February 10, 2012, Cathy O'Neil, mathbabe (http://mathbabe.org/2012/02/10/the-future-of-academic-publishing/)

 

I’ve been talking a lot to mathematicians in the past few days about the future of mathematics publishing (partly because I gave a talk about Math in Business out at Northwestern).

 

It’s an exciting time, mathematicians seem really fed up with a particularly obnoxious Dutch publisher called Elsevier (tag line: “we charge this much because we can”), and a bunch of people have been boycotting them (http://gowers.files.wordpress.com/2012/02/elsevierstatementfinal.pdf), both for submissions (they refuse to submit papers to the journals Elsevier publishes) and for editing (they resign as editors or refuse offers). One such mathematician is my friend Jordan, for example.

 

Here’s a page that simply collects information about the boycott - http://michaelnielsen.org/polymath1/index.php?title=Journal_publishing_reform#The_cost_of_knowledge. As you can see by looking at it, there’s an absolutely exploding amount of conversation around this topic, and rightly so: the publishing system in academic math is ancient and completely outdated. For one thing, nobody I’ve talked to actually reads journals anymore, they all read preprints from arXiv (http://arxiv.org/), and so the only purpose publishers provide right now is a referee system, but then again the mathematicians themselves do the refereeing. So publishers are more like the organizers of refereeing than anything else.

 

What’s next? Some people are really excited to start something completely new (I talked about this a bit already here (http://mathbabe.org/2012/01/18/change-academic-publishing/) and here (http://mathbabe.org/2012/01/19/followup-change-academic-publishing/) but others just want the same referee system done without all the money going to publishers. I think it would be a great start, but who would do the organizing and get to choose the referees etc? It’s both lots of work and potentially lots of bias in an already opaque system. Maybe it’s time for some crowd-sourcing in reviewing? That’s also work to set up and could potentially be gamed (if you send all your friends online to review your newest paper for example).

 

We clearly need to discuss.

 

For example, here’s a post (http://occupypublishing.blogspot.com.au/2012/02/scientific-journals-in-e-publishing-age.html) hat tip Roger Witte) about using arXiv.org as a collector of papers and putting a referee system on top of it, which would be called arXiv-review.org. There’s an infant google+ discussion group (https://plus.google.com/113026609770667182181/posts) about what that referee system would look like.

 

Update: here’s another discussion taking place (http://www.math.ntnu.no/~stacey/Mathforge/Math2.0).

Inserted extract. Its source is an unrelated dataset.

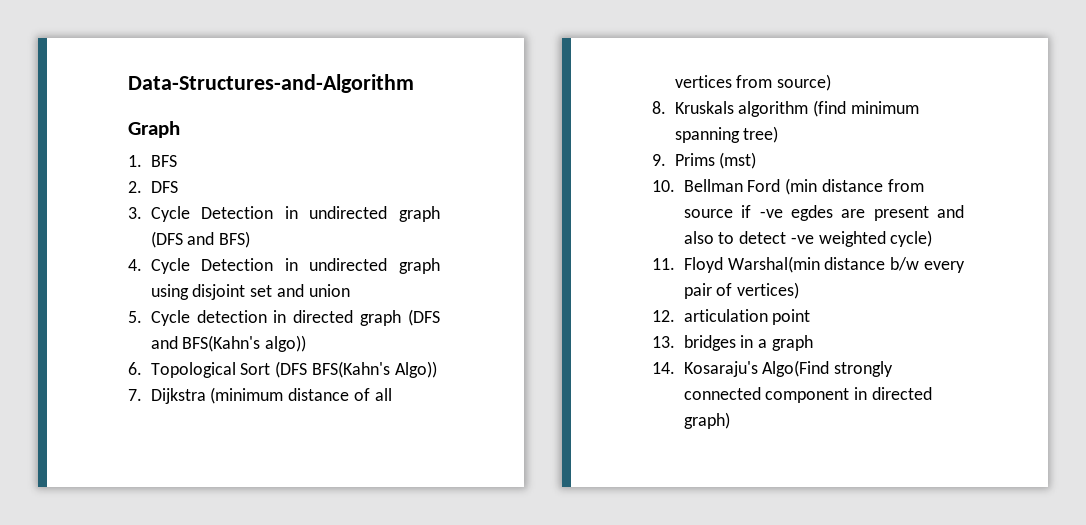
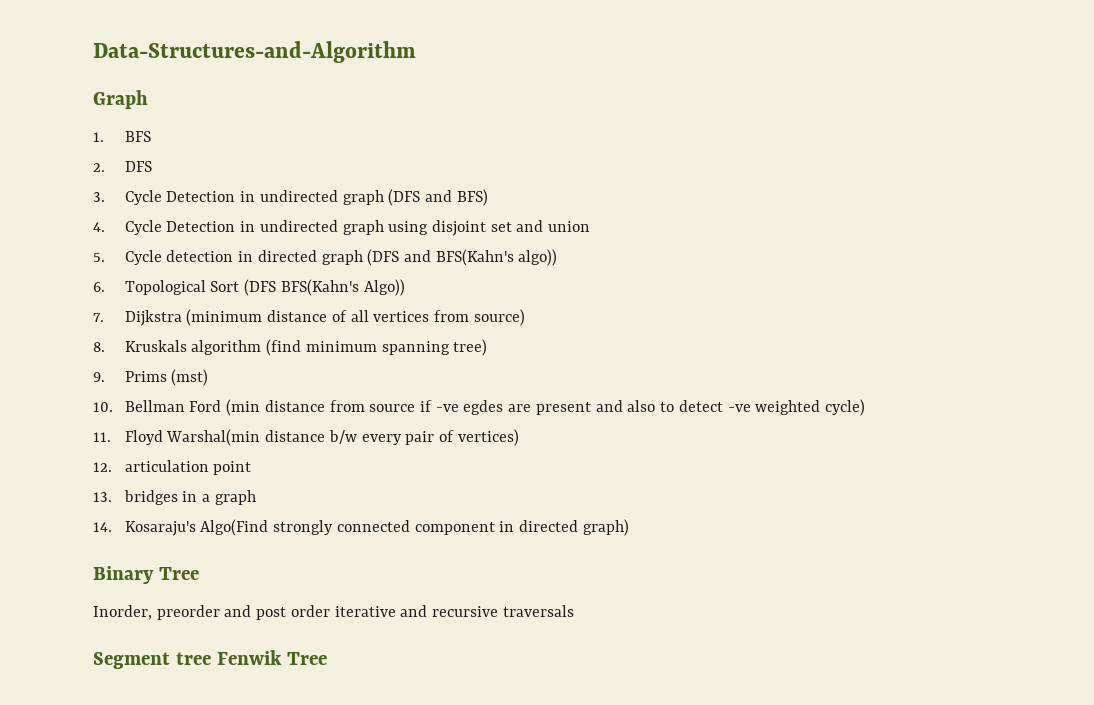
(730, 420) none -> [93,566,199,584] [93,605,574,620] [93,650,327,669] // Binary Tree // Inorder, preorder and post order iterative and recursive traversals // Segment tree Fenwik Tree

Are there other online discussions going on? Please comment if so, I’d like to know about them. I’m looking forward to what happens next!”

 

Jon

 

Dr Jon Cloke
Lecturer in Human Geography
Geography Department
Loughborough University
Leicestershire LE11 3TU

Room JJ 0.14
Phone 44 (0)1509 228193

 

“The oppressors do not perceive their monopoly on having more as a privilege

which dehumanizes others and themselves. They cannot see that, in the egoistic

pursuit of having as a possessing class, they suffocate in their own possessions

and no longer are; they merely have” - Paulo Freire.